Author: Tina Lam, Detroit Free Press

Original Article

Despite laboratory evidence earlier this year showing that the electrical barrier in the Chicago area has not been strong enough to repel young Asian carp, tagging similar fish species below the barrier and tracking them shows that they are not crossing the barrier, the Army Corps of Engineers said Friday.

No fish, large or small, tagged in testing this summer crossed it.

Still, the corps plans to increase the barrier voltage from 2 volts to 2.3 volts to be certain, said Maj. Gen. John Peabody, commander of the Great Lakes and Ohio region of the corps.

The corps also said an independent scientific review of DNA testing showed the methodology is sound, even though it does not show how many fish are in an area or how long they've been there. It also doesn't prove whether the fish are alive.

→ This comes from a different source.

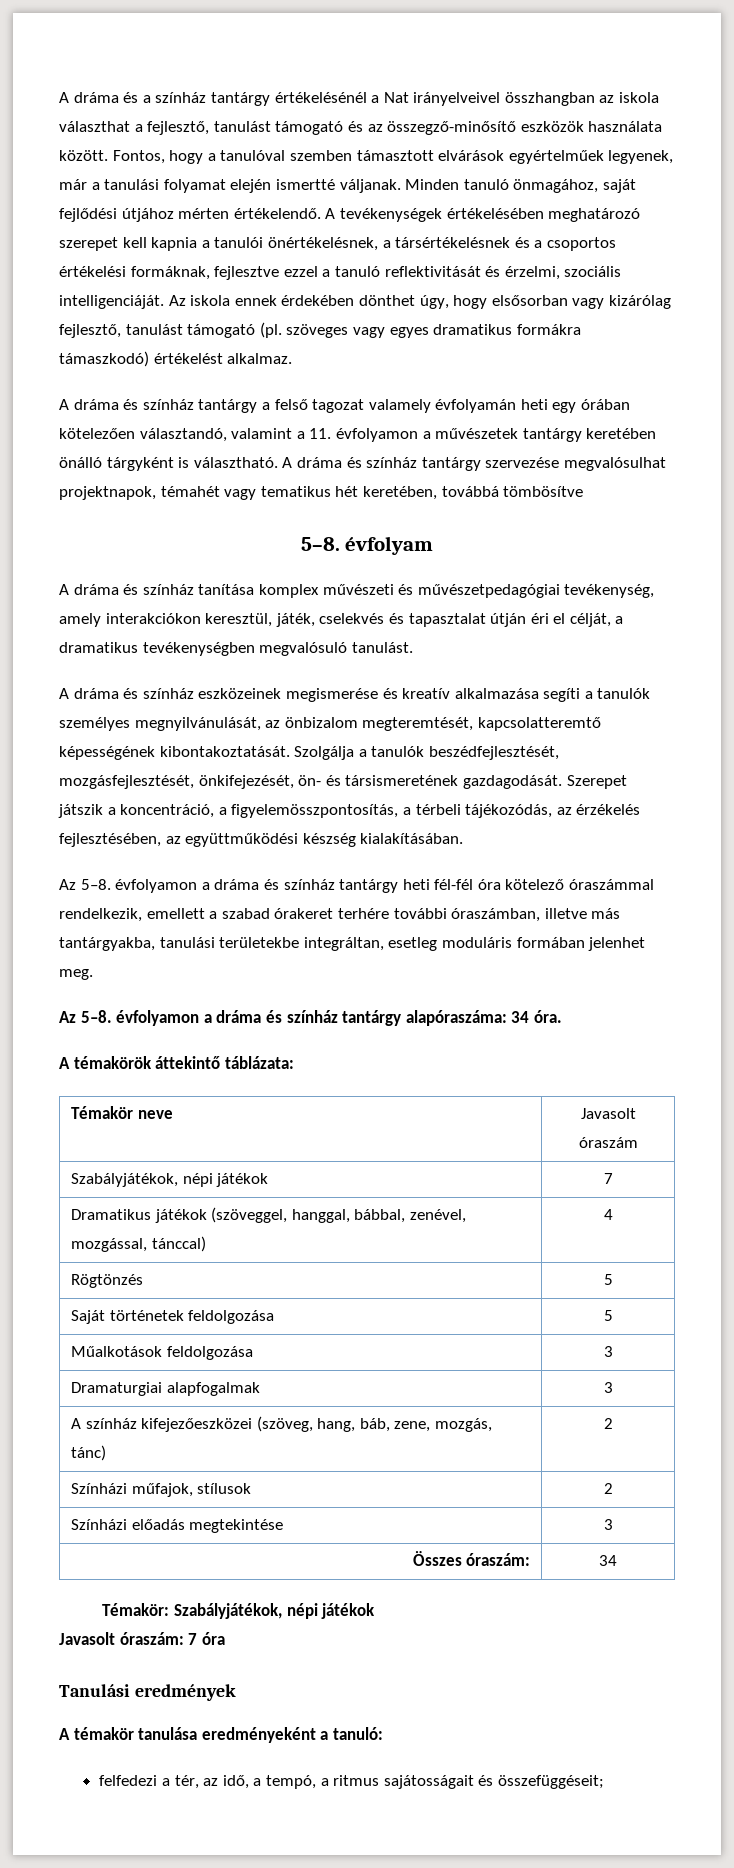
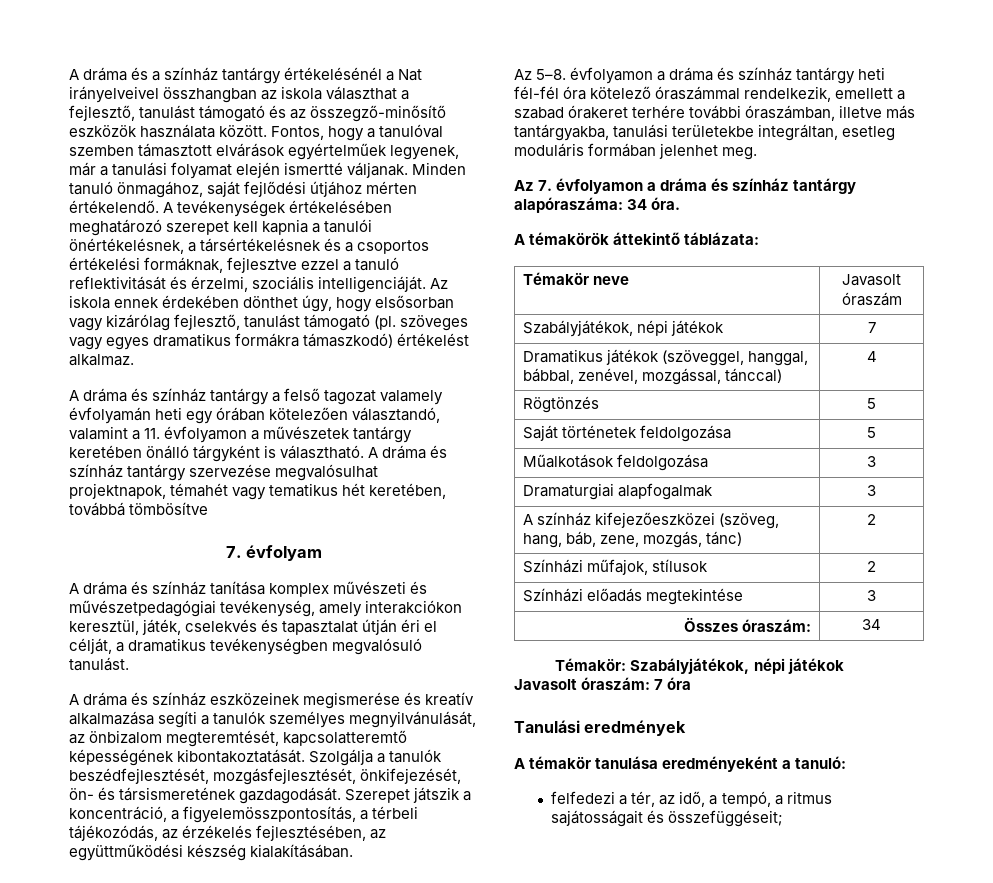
- 5–8. évfolyam
+ 7. évfolyam
- Az 5–8. évfolyamon a dráma és színház tantárgy alapóraszáma: 34 óra.
+ Az 7. évfolyamon a dráma és színház tantárgy alapóraszáma: 34 óra.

DNA testing in the past two years showed repeatedly that Asian carp are past the barrier in the Chicago Sanitary and Ship Canal, but electrofishing found only a single carp, in Lake Calumet, 6 miles from Lake Michigan. Some argue the DNA might have come from fish parts eaten by birds or from dead carp that landed on barge decks and were carried through the barrier and landed in the water beyond it.

But several science reviews have said the DNA testing is valid. Dr. David Lodge said Friday that it can detect the fish at much lower levels than electrofishing. Peabody said DNA testing is a valid tool to show where carp might be and where to focus efforts to keep them away, rather than to say definitively where they are. DNA testing in Minnesota's St. Croix River showed evidence of Asian carp this summer, but electrofishing failed to find any.